▶ _EXERCISE DETAILS_: Pictures aside, each entry has to be returned exactly as it stands.

▶ _GIVEN RECORDS_:

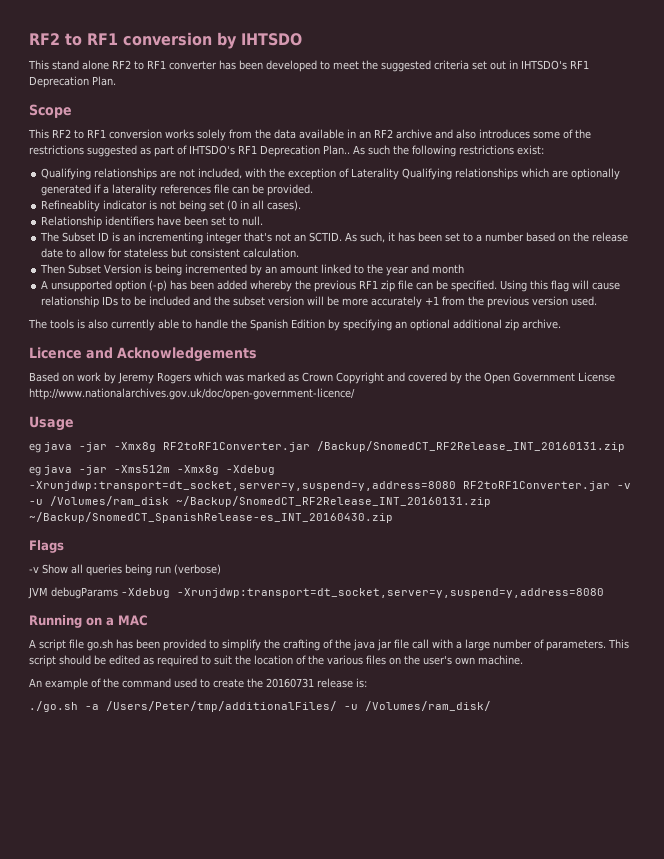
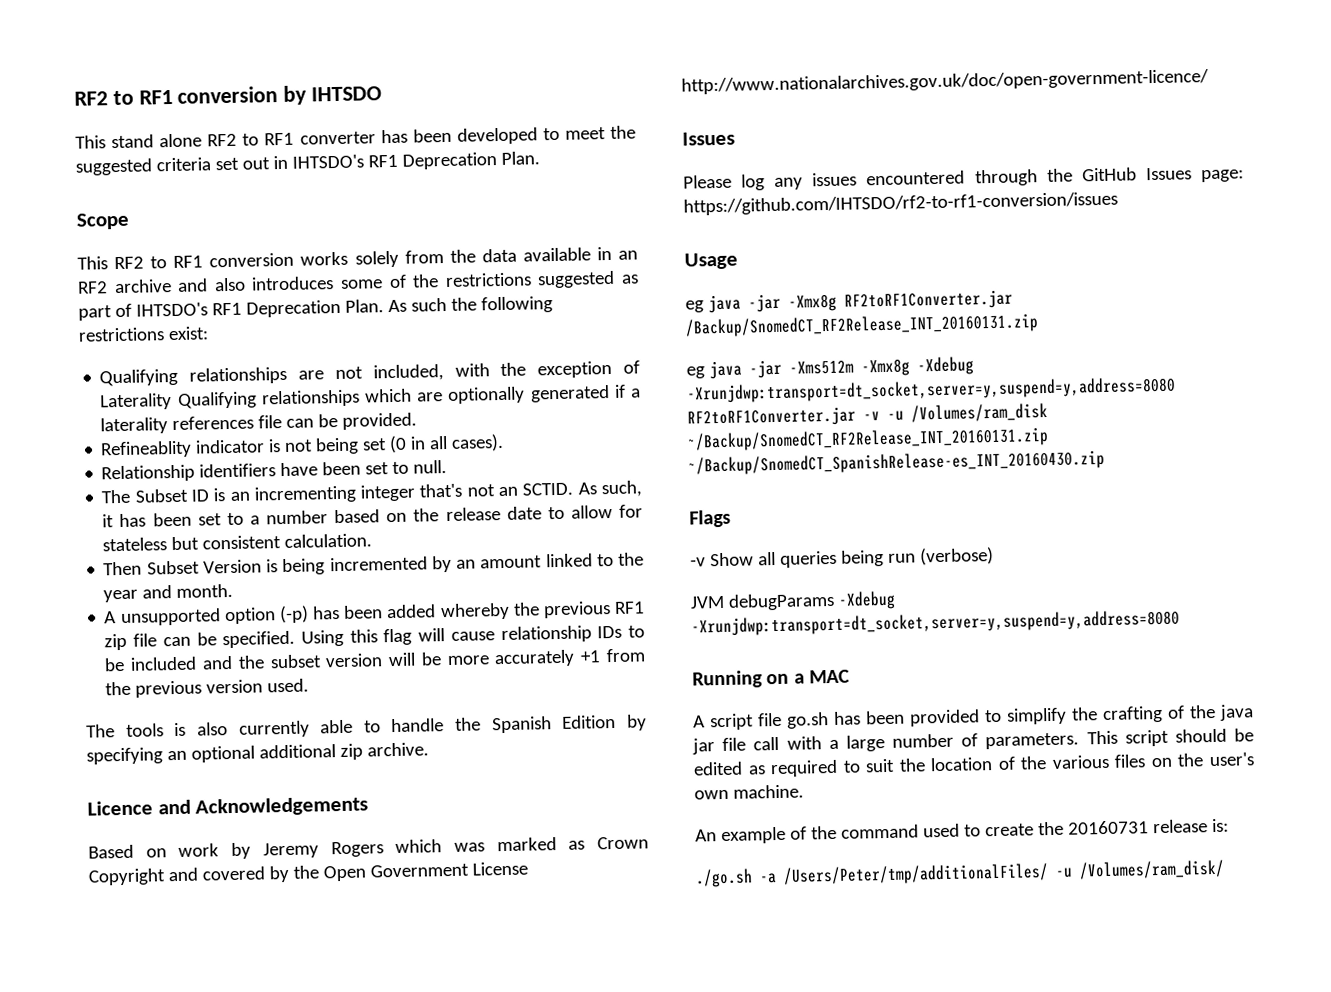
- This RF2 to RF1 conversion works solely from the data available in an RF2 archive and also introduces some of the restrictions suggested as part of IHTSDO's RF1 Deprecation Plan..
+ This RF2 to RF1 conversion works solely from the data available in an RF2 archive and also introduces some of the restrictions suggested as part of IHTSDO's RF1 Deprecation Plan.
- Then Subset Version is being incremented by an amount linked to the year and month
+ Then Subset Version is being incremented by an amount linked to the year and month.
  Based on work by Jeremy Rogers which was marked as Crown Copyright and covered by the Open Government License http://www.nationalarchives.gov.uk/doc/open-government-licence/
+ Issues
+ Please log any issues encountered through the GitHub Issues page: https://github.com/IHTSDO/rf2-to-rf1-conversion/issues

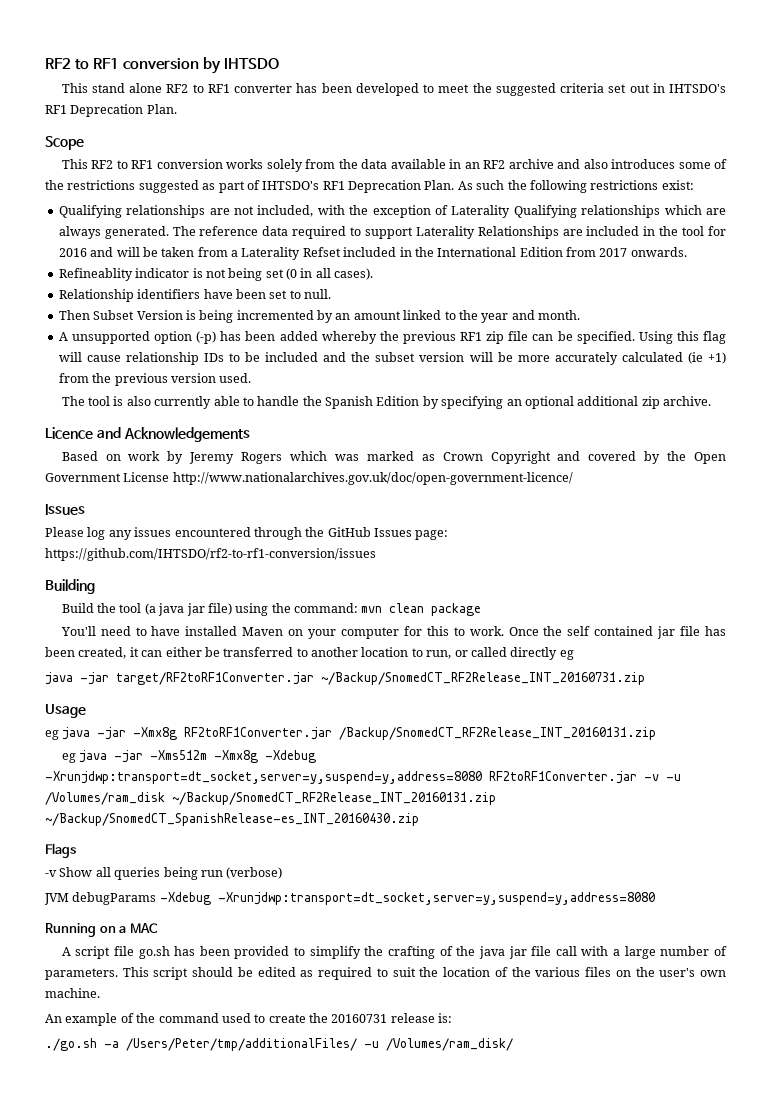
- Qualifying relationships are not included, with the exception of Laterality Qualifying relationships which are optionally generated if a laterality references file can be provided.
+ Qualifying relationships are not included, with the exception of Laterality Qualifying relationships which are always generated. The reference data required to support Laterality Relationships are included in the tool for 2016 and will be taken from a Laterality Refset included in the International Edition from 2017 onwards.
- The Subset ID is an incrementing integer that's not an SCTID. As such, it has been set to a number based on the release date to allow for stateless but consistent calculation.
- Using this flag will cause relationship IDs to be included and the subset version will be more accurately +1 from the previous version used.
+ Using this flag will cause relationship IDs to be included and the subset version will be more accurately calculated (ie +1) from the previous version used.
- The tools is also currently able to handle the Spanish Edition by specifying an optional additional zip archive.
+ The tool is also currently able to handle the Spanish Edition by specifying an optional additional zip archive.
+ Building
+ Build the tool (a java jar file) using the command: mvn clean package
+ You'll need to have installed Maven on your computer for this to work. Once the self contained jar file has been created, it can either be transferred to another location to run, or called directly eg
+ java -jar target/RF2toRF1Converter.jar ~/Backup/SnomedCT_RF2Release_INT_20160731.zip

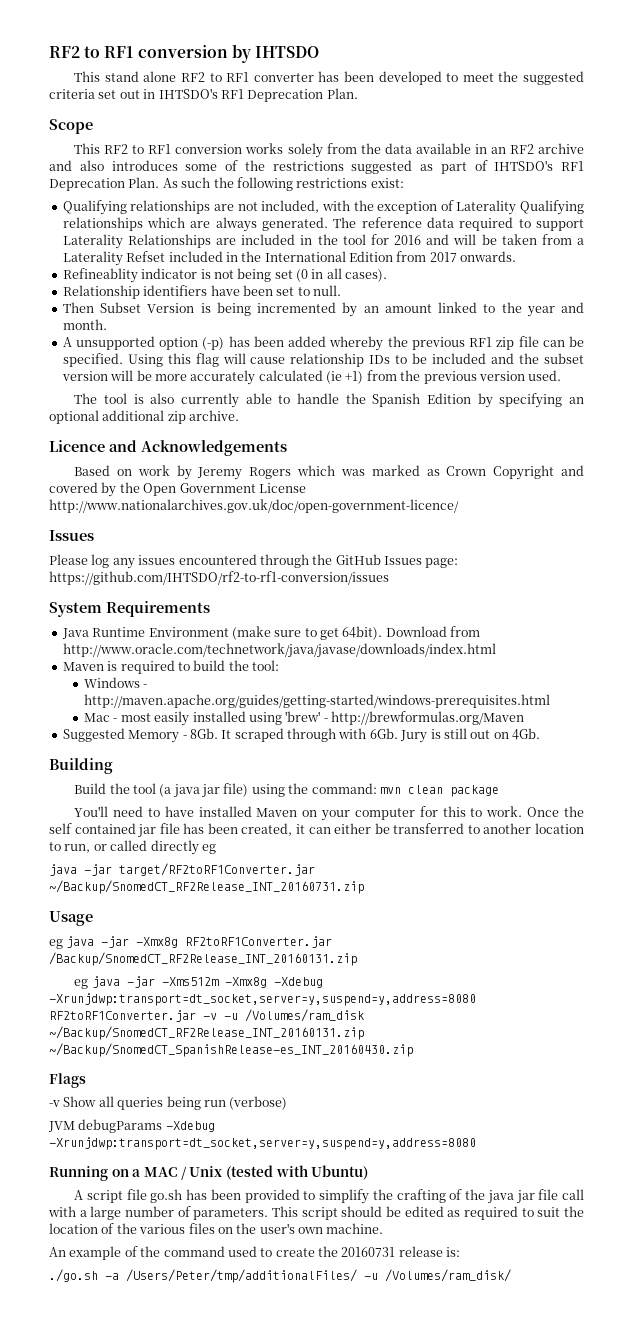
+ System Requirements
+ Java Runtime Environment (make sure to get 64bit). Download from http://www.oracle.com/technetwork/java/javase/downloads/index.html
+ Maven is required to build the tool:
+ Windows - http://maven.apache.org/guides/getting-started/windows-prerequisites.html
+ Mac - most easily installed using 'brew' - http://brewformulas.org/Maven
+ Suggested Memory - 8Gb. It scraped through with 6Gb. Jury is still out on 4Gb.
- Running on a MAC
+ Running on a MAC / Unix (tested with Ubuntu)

▶ _SOLUTION TO THE EXERCISE_:
- This RF2 to RF1 conversion works solely from the data available in an RF2 archive and also introduces some of the restrictions suggested as part of IHTSDO's RF1 Deprecation Plan..
+ This RF2 to RF1 conversion works solely from the data available in an RF2 archive and also introduces some of the restrictions suggested as part of IHTSDO's RF1 Deprecation Plan.
- Then Subset Version is being incremented by an amount linked to the year and month
+ Then Subset Version is being incremented by an amount linked to the year and month.
  Based on work by Jeremy Rogers which was marked as Crown Copyright and covered by the Open Government License http://www.nationalarchives.gov.uk/doc/open-government-licence/
+ Issues
+ Please log any issues encountered through the GitHub Issues page: https://github.com/IHTSDO/rf2-to-rf1-conversion/issues

- Qualifying relationships are not included, with the exception of Laterality Qualifying relationships which are optionally generated if a laterality references file can be provided.
+ Qualifying relationships are not included, with the exception of Laterality Qualifying relationships which are always generated. The reference data required to support Laterality Relationships are included in the tool for 2016 and will be taken from a Laterality Refset included in the International Edition from 2017 onwards.
- The Subset ID is an incrementing integer that's not an SCTID. As such, it has been set to a number based on the release date to allow for stateless but consistent calculation.
- Using this flag will cause relationship IDs to be included and the subset version will be more accurately +1 from the previous version used.
+ Using this flag will cause relationship IDs to be included and the subset version will be more accurately calculated (ie +1) from the previous version used.
- The tools is also currently able to handle the Spanish Edition by specifying an optional additional zip archive.
+ The tool is also currently able to handle the Spanish Edition by specifying an optional additional zip archive.
+ Building
+ Build the tool (a java jar file) using the command: mvn clean package
+ You'll need to have installed Maven on your computer for this to work. Once the self contained jar file has been created, it can either be transferred to another location to run, or called directly eg
+ java -jar target/RF2toRF1Converter.jar ~/Backup/SnomedCT_RF2Release_INT_20160731.zip

+ System Requirements
+ Java Runtime Environment (make sure to get 64bit). Download from http://www.oracle.com/technetwork/java/javase/downloads/index.html
+ Maven is required to build the tool:
+ Windows - http://maven.apache.org/guides/getting-started/windows-prerequisites.html
+ Mac - most easily installed using 'brew' - http://brewformulas.org/Maven
+ Suggested Memory - 8Gb. It scraped through with 6Gb. Jury is still out on 4Gb.
- Running on a MAC
+ Running on a MAC / Unix (tested with Ubuntu)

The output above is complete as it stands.